Don McGregor: My point exactly. That's exactly the point, Jason. To me, I know some people would prefer the hero comes in and kicks ass, and that's the end of it.
I'm trying to get inside the person's head that has to go through those hellish ordeals and how they react while it's happening. I try to live it, day in and day out, while I'm writing it, and then deal with the memories of going through that brutality; it's now a part of your life experience, so that further informs who the character is after living and surviving through the horror or insanity. For me, it's going back to all the pop culture I loved and trying to bring something that's totally mine to it.
I think that one of the influences of Ian Fleming's James Bond novels had on me, trying to make it as real as possible.

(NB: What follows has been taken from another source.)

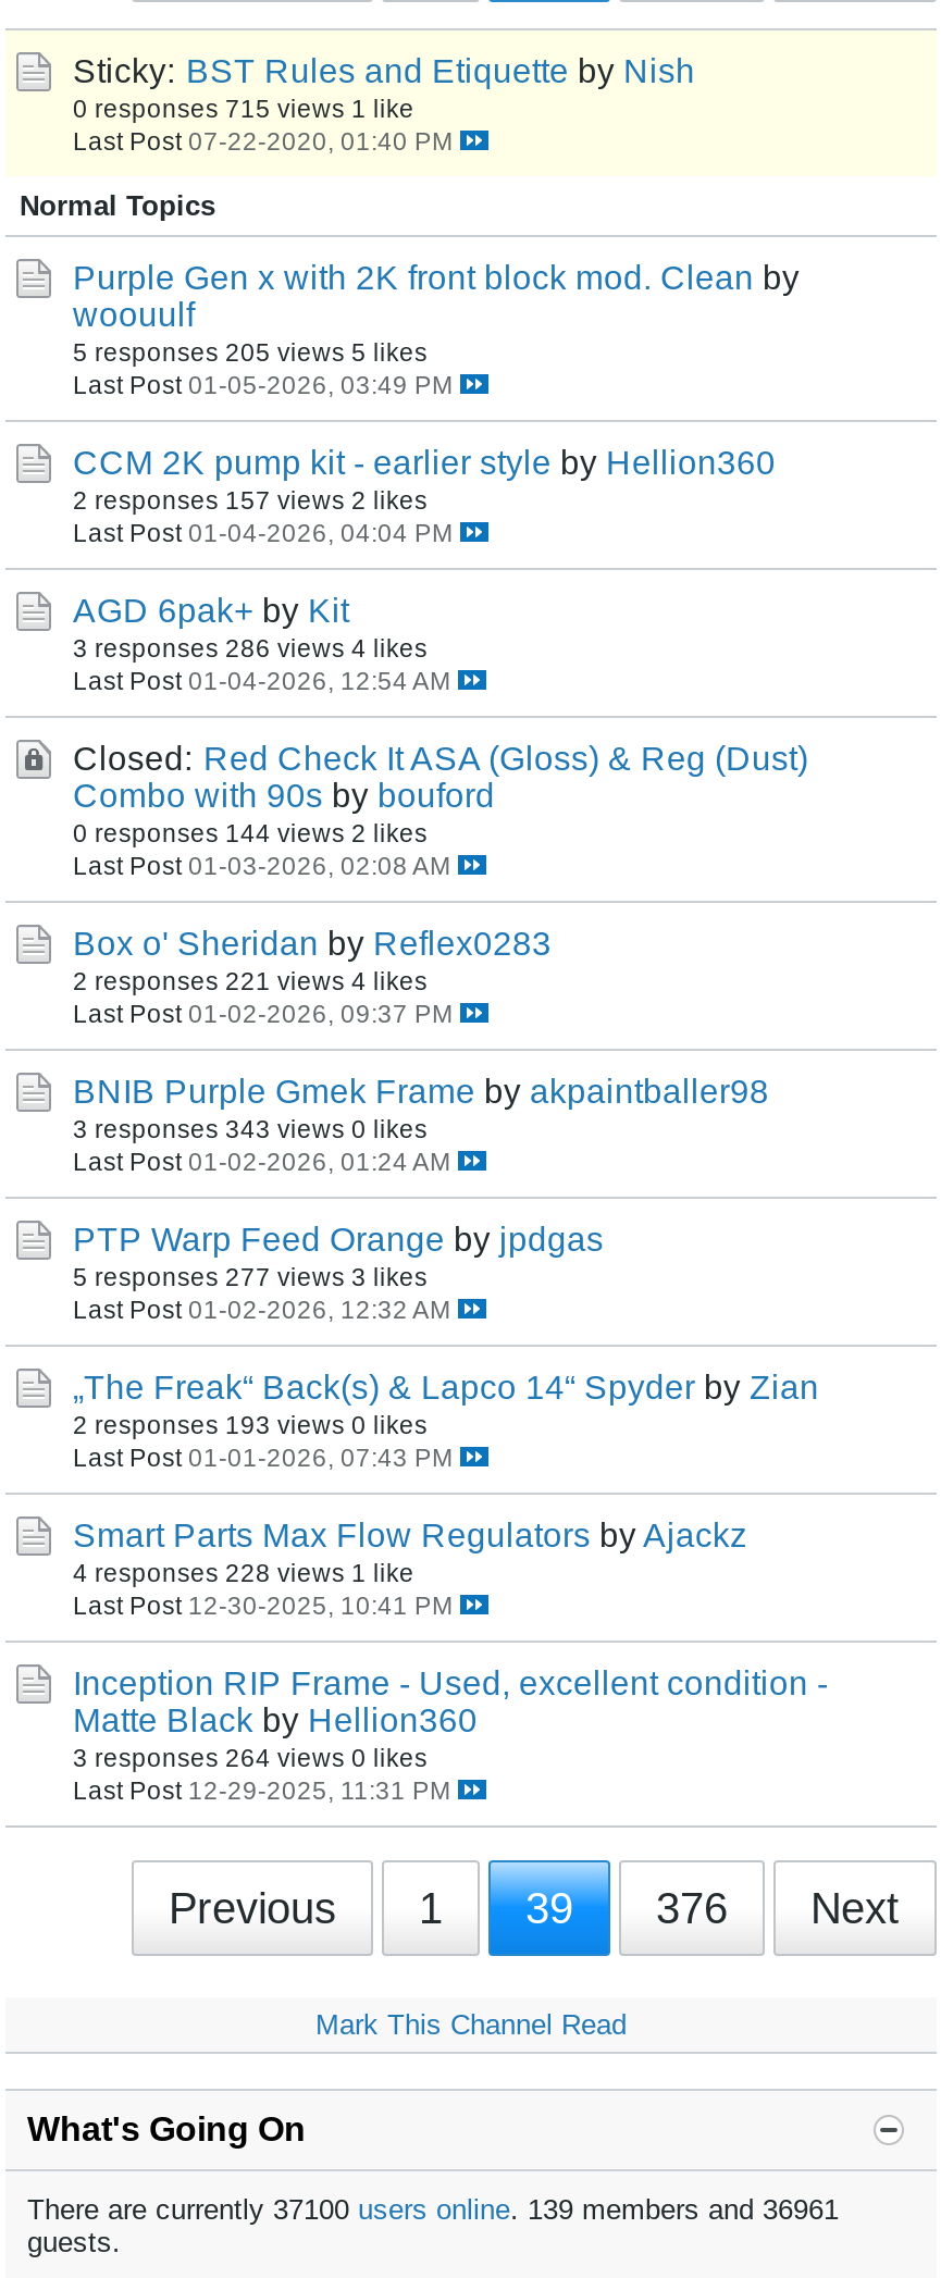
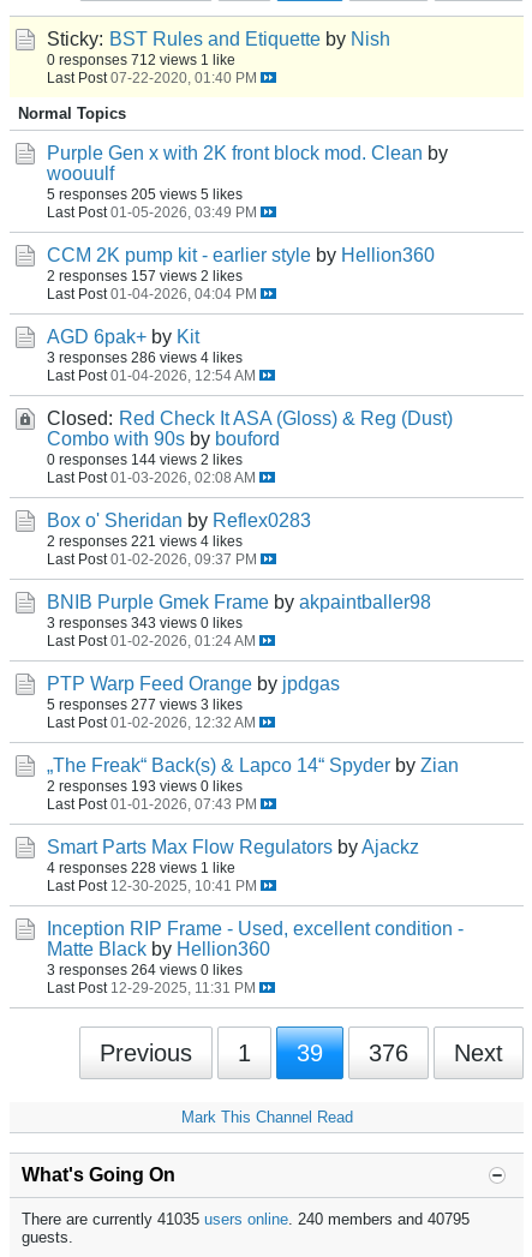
[73,94,414,122] 0 responses 715 views 1 like -> [47,52,235,67] 0 responses 712 views 1 like
[27,2193,839,2226] There are currently 37100 users online. 139 members and 36961 -> [22,1210,470,1228] There are currently 41035 users online. 240 members and 40795

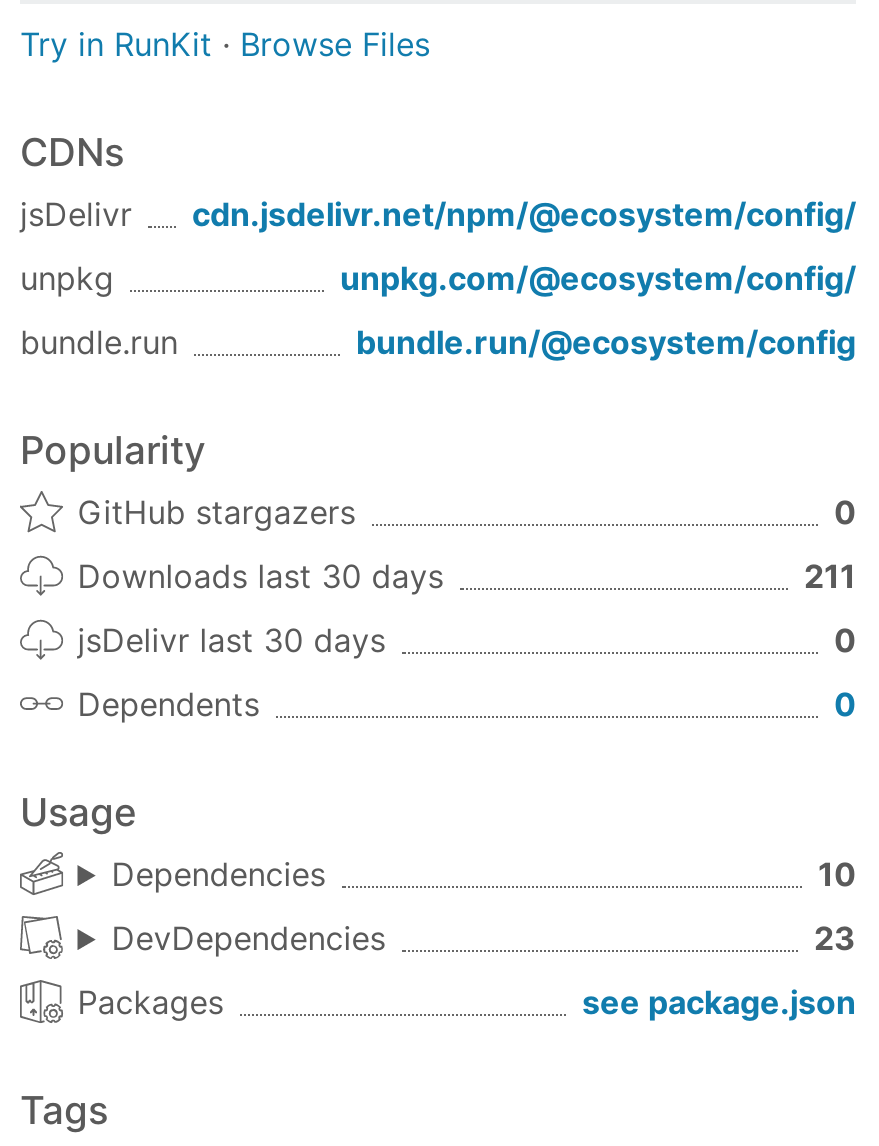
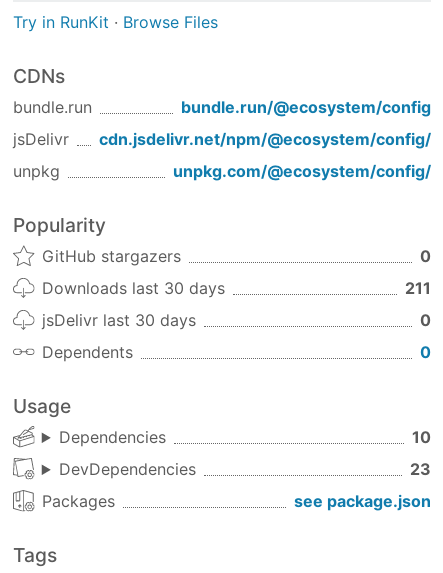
moved [20,194,856,298] -> [13,129,431,181]: jsDelivr | cdn.jsdelivr.net/npm/@ecosystem/config/ | unpkg | unpkg.com/@ecosystem/config/
moved [20,322,856,362] -> [13,97,431,117]: bundle.run | bundle.run/@ecosystem/config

The more outrageous I was going to be, the more I was going to try to delve into our common human responses
I remember reading Dr. No and there's a sequence where Bond is lying in bed and a poisonous centipede is crawling up his body. Fleming has thought every detail out. I remember actually stopping reading and saying to myself, "Wait, wait, wait, stop. Go back to the beginning of this scene," because I felt I was seldom going to read a sequence with such attention to detail. It described this intense, suspenseful situation, and I wanted to savor it.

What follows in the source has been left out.